En quoi peut-on dire qu’Africamoude, par ses objectifs et son ambition, est une maison d’édition panafricaine ?

Le livre dont je viens de parler rassemble une soixantaine d’artistes africains de plusieurs pays et une vingtaine d’écrivains, d’universitaires et d’acteurs culturels autour de celui qu’on surnomme « Le Pharaon des arts visuels africains ». Je pense que c’est un bel exemple d’une publication panafricaine. Notre ligne éditoriale, nos collections qui portent des noms d’arbres africains (Flamboyant, Baobab, Fromager, Arganier…) et notre devise (L’Afrique est notre ancrage, l’universel est notre destination !) reflètent également cette ambition.
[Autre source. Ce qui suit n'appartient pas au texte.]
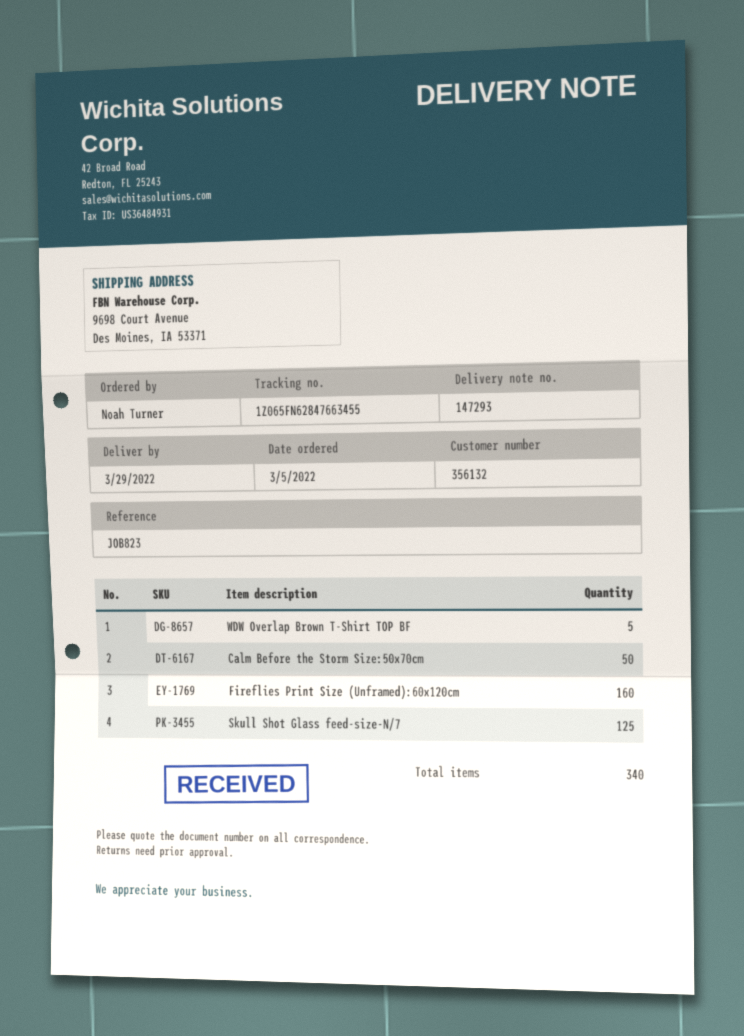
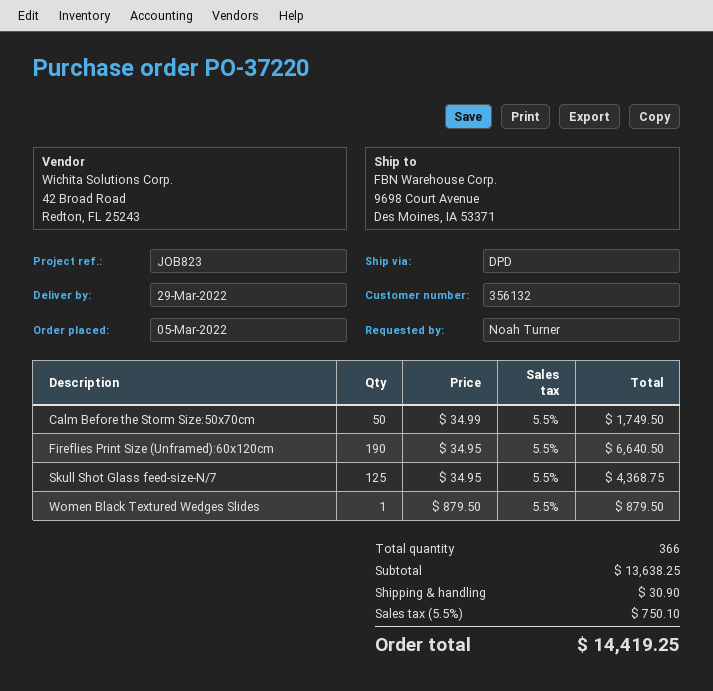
WDW Overlap Brown T-Shirt TOP BF: 5 -> none
Fireflies Print Size (Unframed):60x120cm: 160 -> 190
Women Black Textured Wedges Slides: none -> 1
total quantity: 340 -> 366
C’est notre univers et nos symboles. Concrètement, Africamoude est la Maison commune ouverte aux manuscrits des créateurs du continent et de sa diaspora. Nous avons déjà dans notre catalogue le livre de l’un de nos écrivains les plus prolifiques, infatigable défenseur de l’imaginaire et du patrimoine littéraire et artistique africains, Eugène Ebodé. Son recueil de contes Le Grand-père Ouidi au Sahel qui vient de paraître dans la collection Dragonnier, est un texte rebondissant, drôle, à la fois moderne et ancré dans le riche terroir des contes et légendes du Sahel. D’autres belles plumes et belles découvertes arrivent. J’invite vos lecteurs à nous suivre sur notre site internet africamoudeedition.com. Notre ambition est également de rendre disponibles nos livres dans la majorité des pays francophones et de veiller à ce que les prix soient abordables pour le plus grand nombre.
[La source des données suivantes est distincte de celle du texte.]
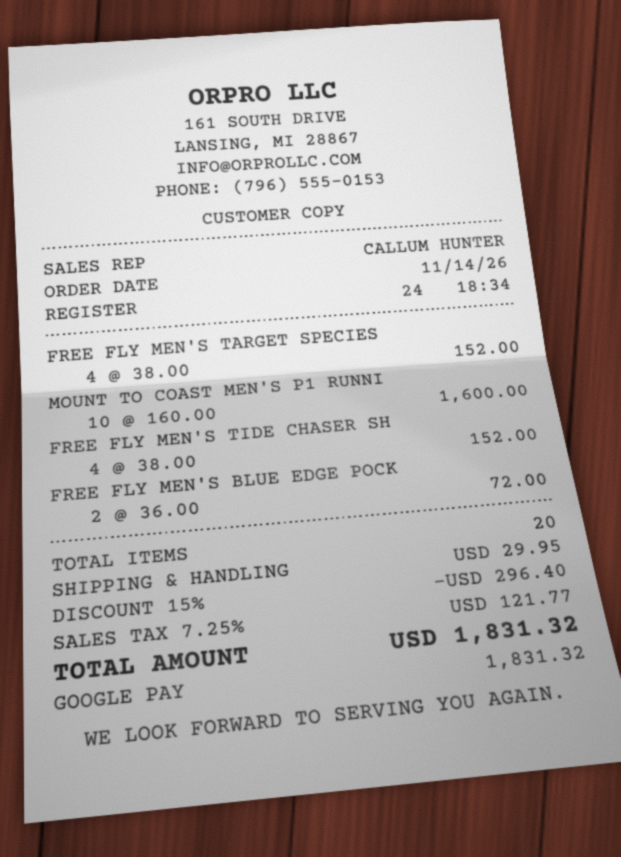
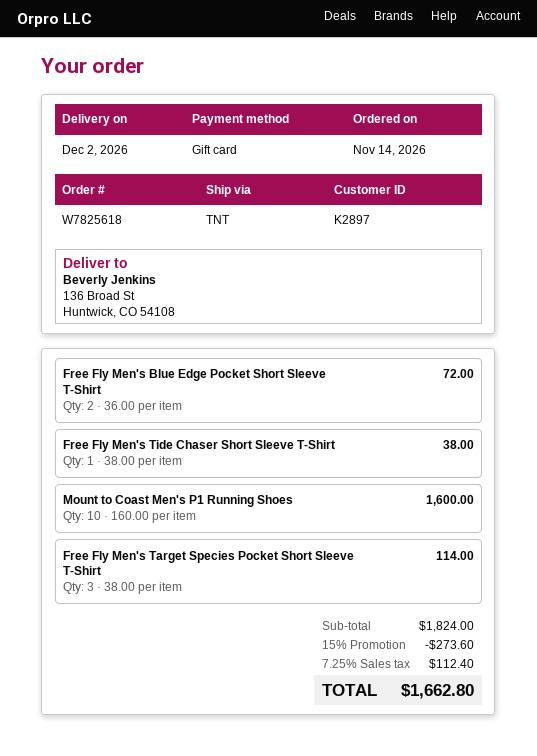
payment method: Google Pay -> gift card
FREE FLY MEN'S TARGET SPECIES: 4 x 38.00 = 152.00 -> 3 x 38.00 = 114.00
FREE FLY MEN'S TIDE CHASER SH: 4 x 38.00 = 152.00 -> 1 x 38.00 = 38.00
discount: 15% = 296.40 -> 15% = 273.60
shipping: 29.95 -> none
tax: 7.25% = 121.77 -> 7.25% = 112.40
total: 1831.32 -> 1662.80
Comment l’éditrice que vous êtes entend-elle œuvrer à accompagner le vaste mouvement que l’on observe, ces dernières années, en Afrique et auprès des diasporas africaines, de revendication d’un nouveau narratif du berceau de l’humanité construit par les Africaines et les afro-descendants eux-mêmes ?
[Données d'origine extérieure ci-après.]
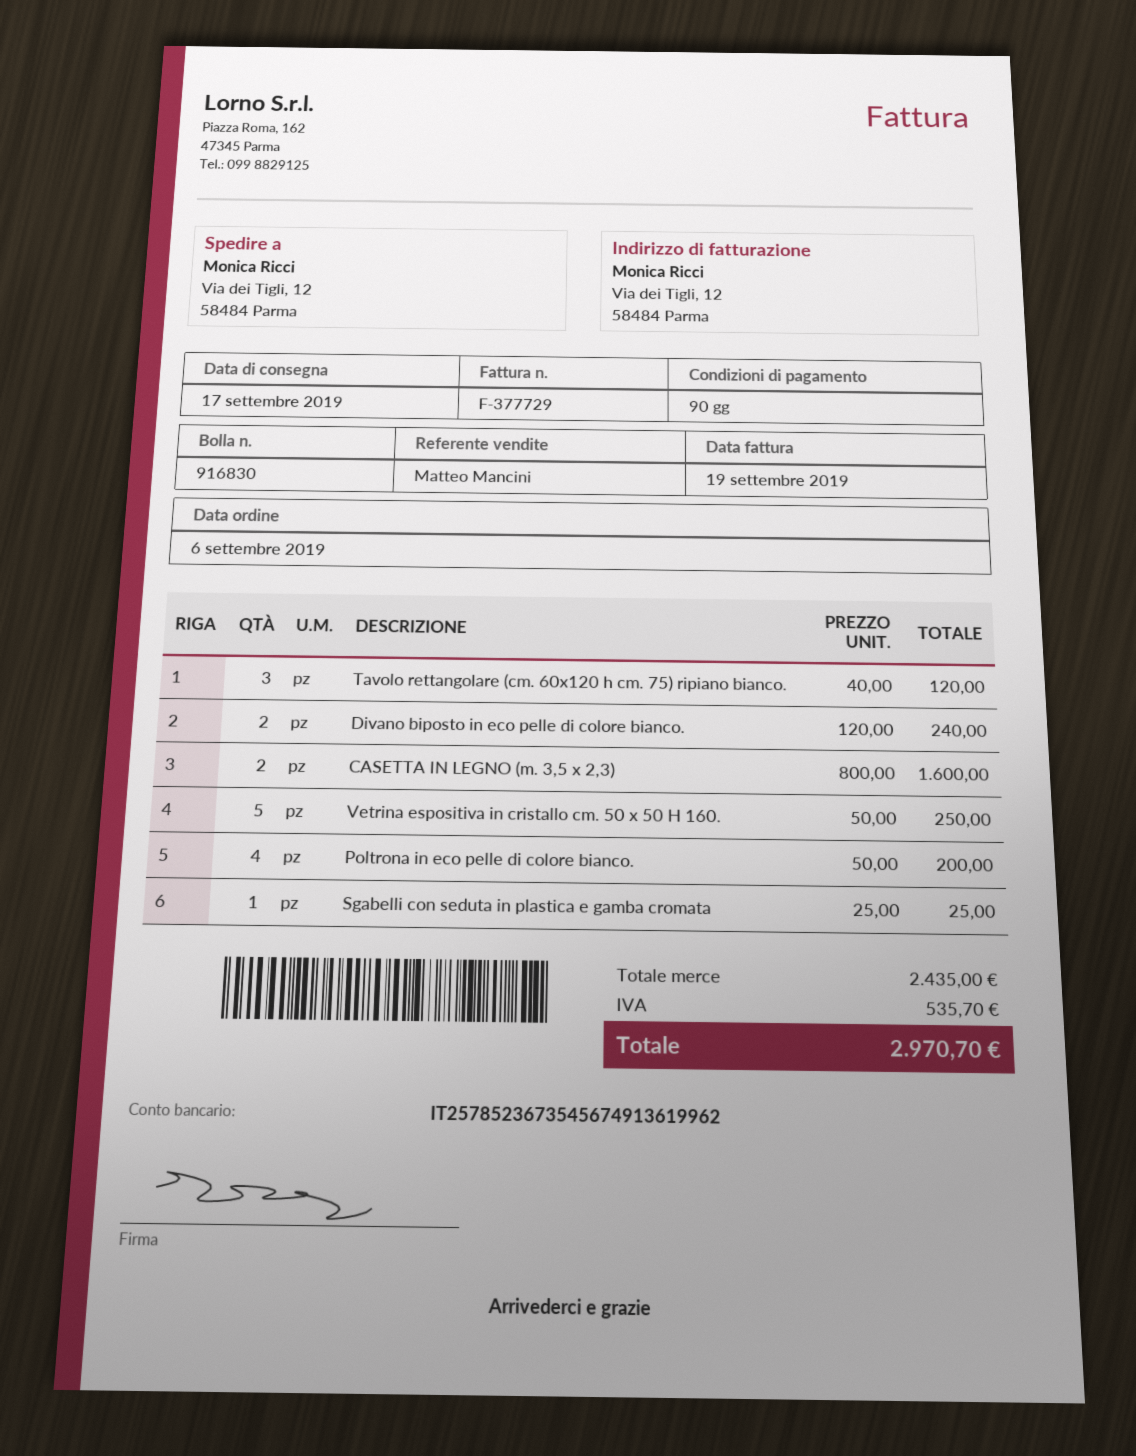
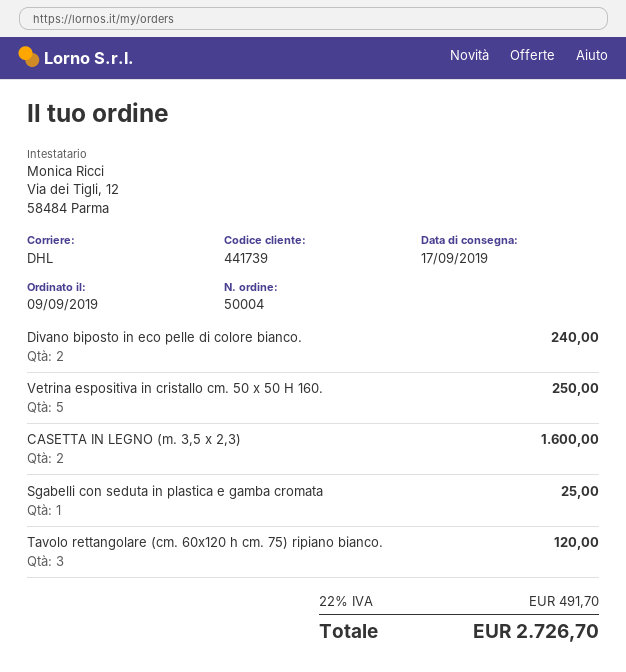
order date: 2019-09-06 -> 2019-09-09
Poltrona in eco pelle di colore bianco.: 4 for 200.00 -> none
tax: 535.70 -> 491.70
total: 2970.70 -> 2726.70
Le rôle d’un éditeur est d’être à l’écoute des créateurs et des besoins du public, non seulement pour s’inscrire dans un mouvement, mais aussi pour offrir aux lecteurs des pistes, des outils et des éléments de réflexion et d’imagination. La crise d’imagination est responsable de beaucoup d’impasses aujourd’hui. L’édition est un espace offert aux créateurs pour nous ouvrir des horizons parfois insoupçonnables. C’est aussi cela le rôle des livres et de la lecture. J’ajoute que l’universel étant notre destination, nous sommes ouverts aux imaginaires venus d’un autre continent si le propos porte sur nos préoccupations et notre humanité commune. Nous sommes dans le même bateau, on le voit bien avec la crise climatique, et ce n’est qu’en avançant ensemble qu’on pourra trouver des solutions. Le rôle d’un éditeur n’est pas d’essentialiser, mais de magnifier. Écrivain de tous les pays, l’Afrique est votre berceau ! Il ne s’agit pas d’un slogan, mais d’un appel à une réelle fraternité de plume autour d’un continent central. Il en a assez de la marge dans laquelle on l’a cantonné au nom d’un leadership immoral et aujourd’hui légitimement contesté.